### What is expected
Reproduce the listing below in full and without alteration, apart from its pictures.
◇ ◇ ◇
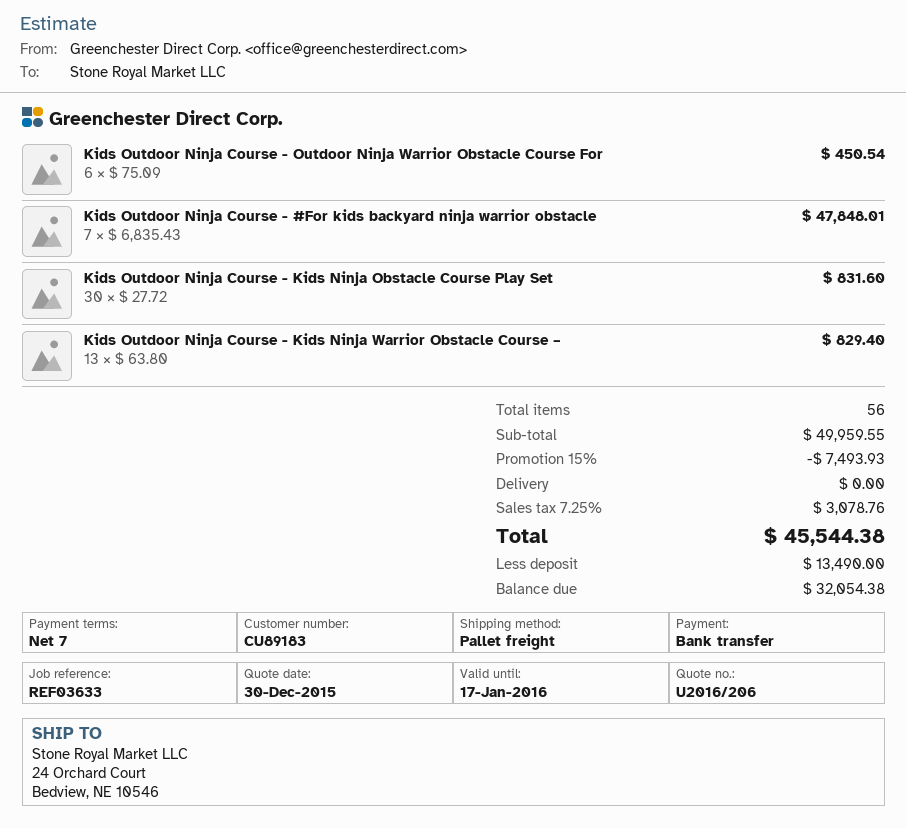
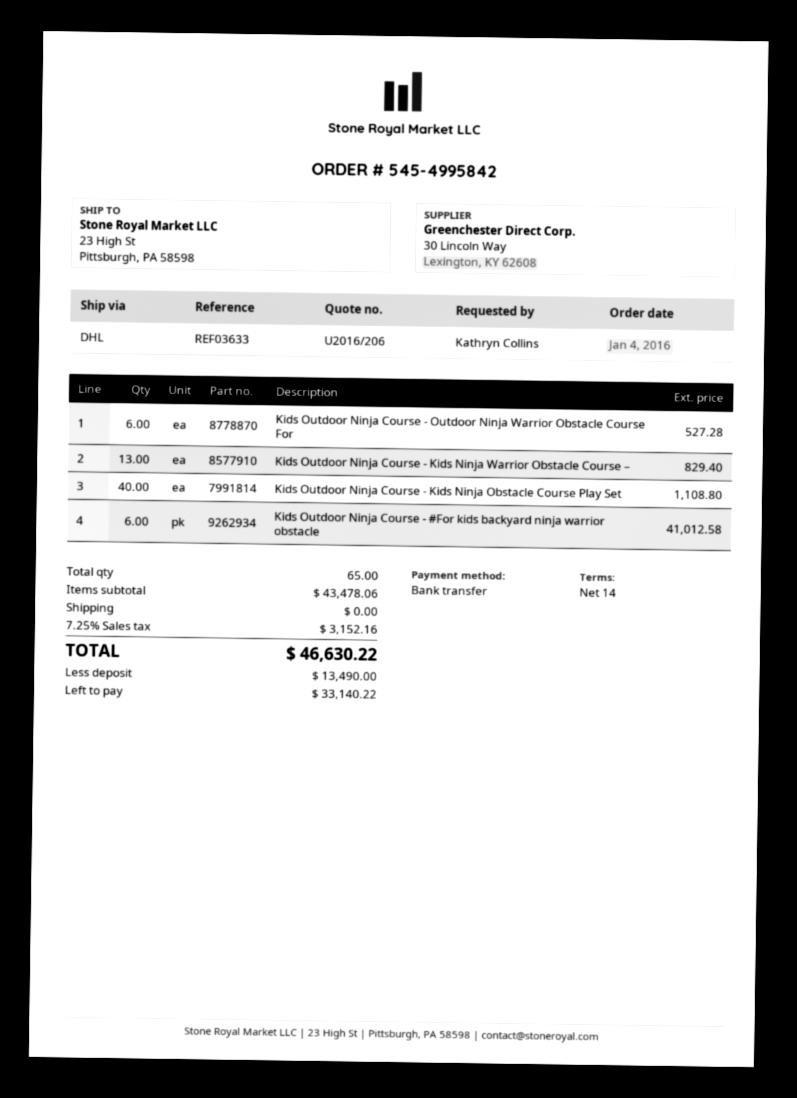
payment terms: 7 days -> 14 days
shipping method: pallet freight -> DHL
ship to: 24 Orchard Court, Bedview, NE 10546 -> 23 High St, Pittsburgh, PA 58598
Kids Outdoor Ninja Course - Outdoor Ninja Warrior Obstacle Course For: 6 for 450.54 -> 6 for 527.28
Kids Outdoor Ninja Course - #For kids backyard ninja warrior obstacle: 7 for 47848.01 -> 6 for 41012.58
Kids Outdoor Ninja Course - Kids Ninja Obstacle Course Play Set: 30 for 831.60 -> 40 for 1108.80
total quantity: 56 -> 65
subtotal: 49959.55 -> 43478.06
discount: 15% = 7493.93 -> none
tax: 7.25% = 3078.76 -> 7.25% = 3152.16
total: 45544.38 -> 46630.22
balance: 32054.38 -> 33140.22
◇ ◇ ◇
### Output for this task
payment terms: 7 days -> 14 days
shipping method: pallet freight -> DHL
ship to: 24 Orchard Court, Bedview, NE 10546 -> 23 High St, Pittsburgh, PA 58598
Kids Outdoor Ninja Course - Outdoor Ninja Warrior Obstacle Course For: 6 for 450.54 -> 6 for 527.28
Kids Outdoor Ninja Course - #For kids backyard ninja warrior obstacle: 7 for 47848.01 -> 6 for 41012.58
Kids Outdoor Ninja Course - Kids Ninja Obstacle Course Play Set: 30 for 831.60 -> 40 for 1108.80
total quantity: 56 -> 65
subtotal: 49959.55 -> 43478.06
discount: 15% = 7493.93 -> none
tax: 7.25% = 3078.76 -> 7.25% = 3152.16
total: 45544.38 -> 46630.22
balance: 32054.38 -> 33140.22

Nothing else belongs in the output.